== Data under study ==

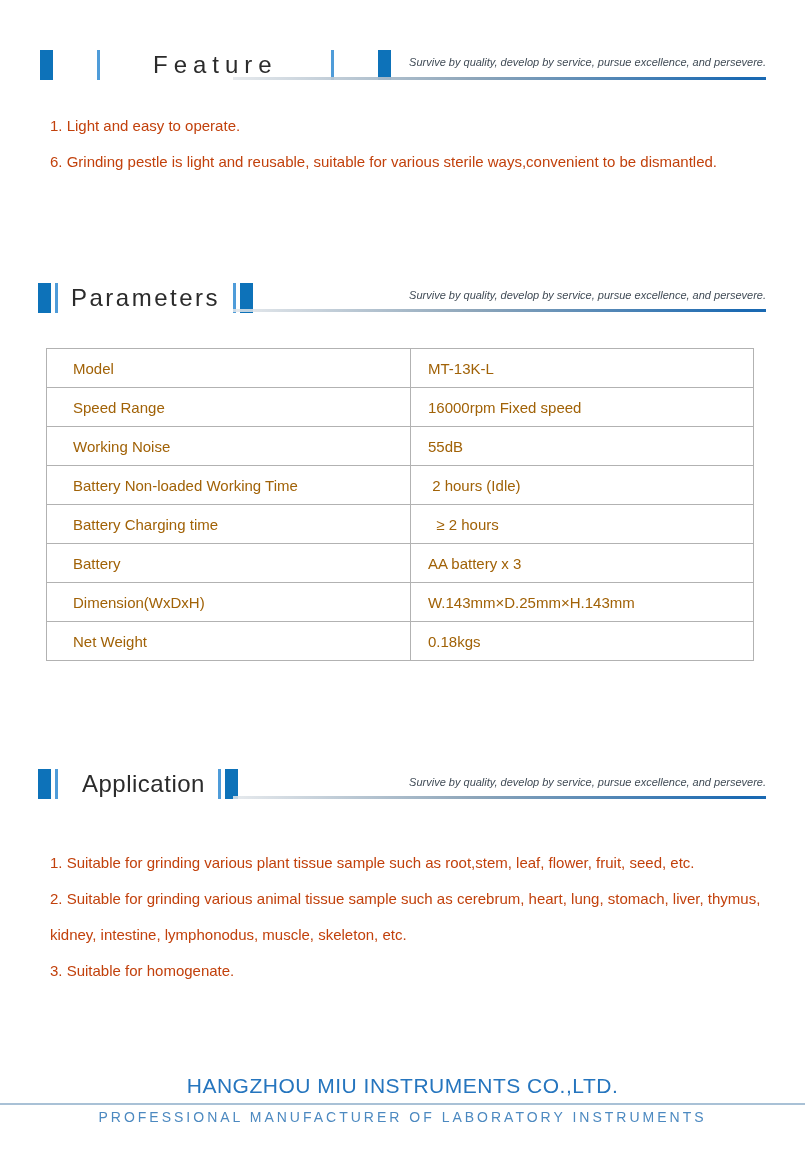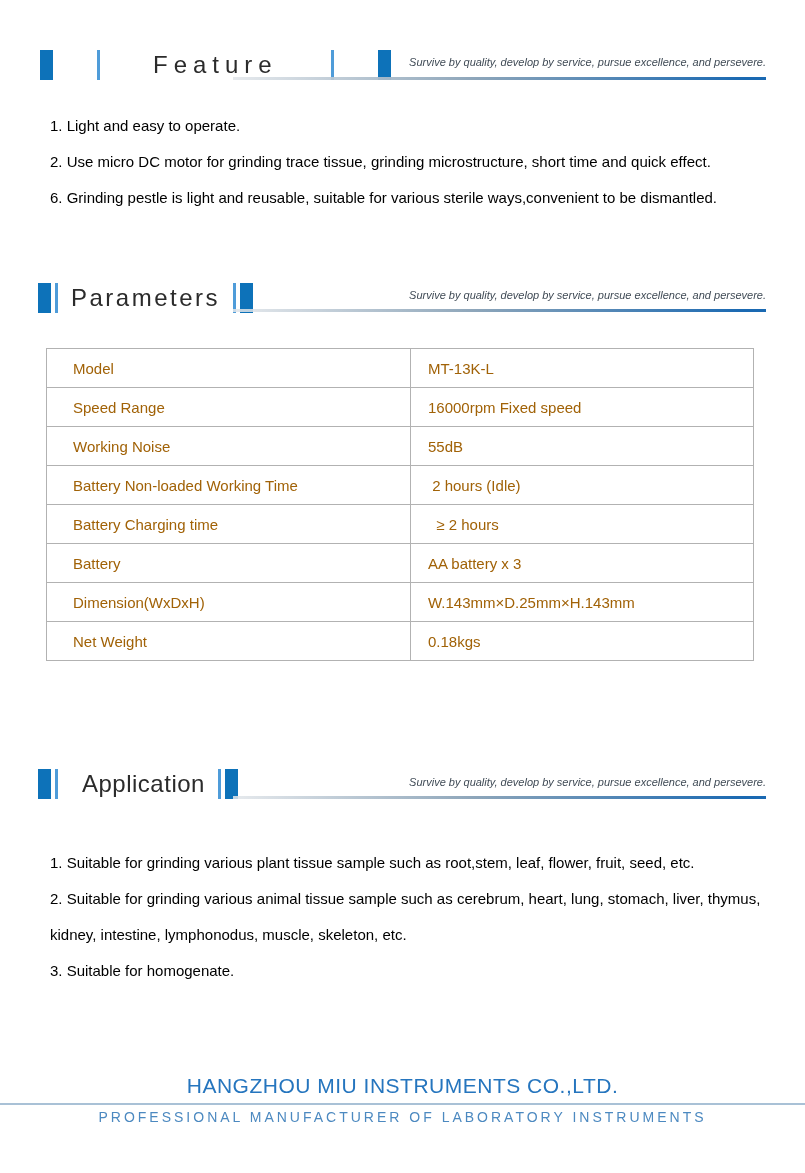--- a/index.html
+++ b/index.html
@@ -54,7 +54,7 @@
     left: 50px;
     width: 714px;
     font-size: 15px;
-    color: #000000;
+    color: #c2410c;
   }
   .num-list p { margin: 0; }
   #feature-list { top: 117px; }

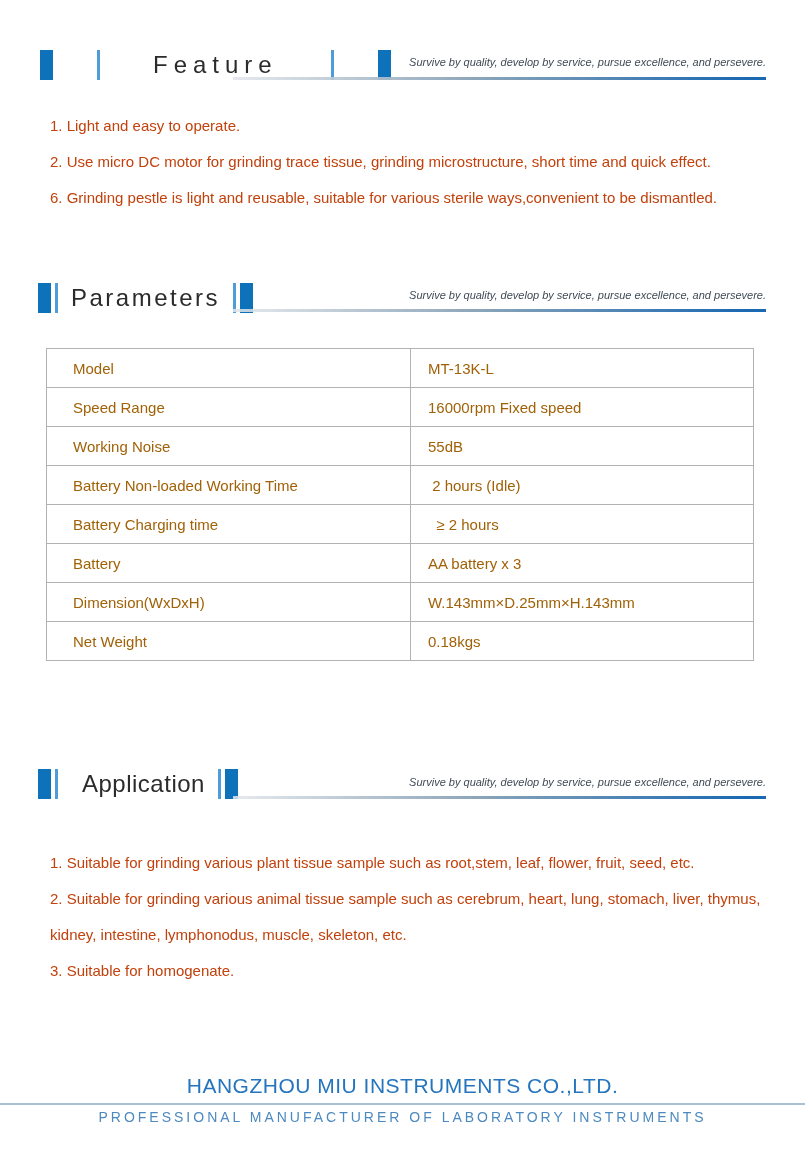--- a/index.html
+++ b/index.html
@@ -120,7 +120,6 @@
 
 <div id="feature-list" class="num-list">
   <p>1. Light and easy to operate.</p>
-  <p>2. Use micro DC motor for grinding trace tissue, grinding microstructure, short time and quick effect.</p>
   <p>6. Grinding pestle is light and reusable, suitable for various sterile ways,convenient to be dismantled.</p>
 </div>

===

▶ **Your assignment**
Every line of the data above should be quoted exactly. Omit the pictures.

▶ **Exercise response**
--- a/index.html
+++ b/index.html
@@ -54,7 +54,7 @@
     left: 50px;
     width: 714px;
     font-size: 15px;
-    color: #000000;
+    color: #c2410c;
   }
   .num-list p { margin: 0; }
   #feature-list { top: 117px; }

--- a/index.html
+++ b/index.html
@@ -120,7 +120,6 @@
 
 <div id="feature-list" class="num-list">
   <p>1. Light and easy to operate.</p>
-  <p>2. Use micro DC motor for grinding trace tissue, grinding microstructure, short time and quick effect.</p>
   <p>6. Grinding pestle is light and reusable, suitable for various sterile ways,convenient to be dismantled.</p>
 </div>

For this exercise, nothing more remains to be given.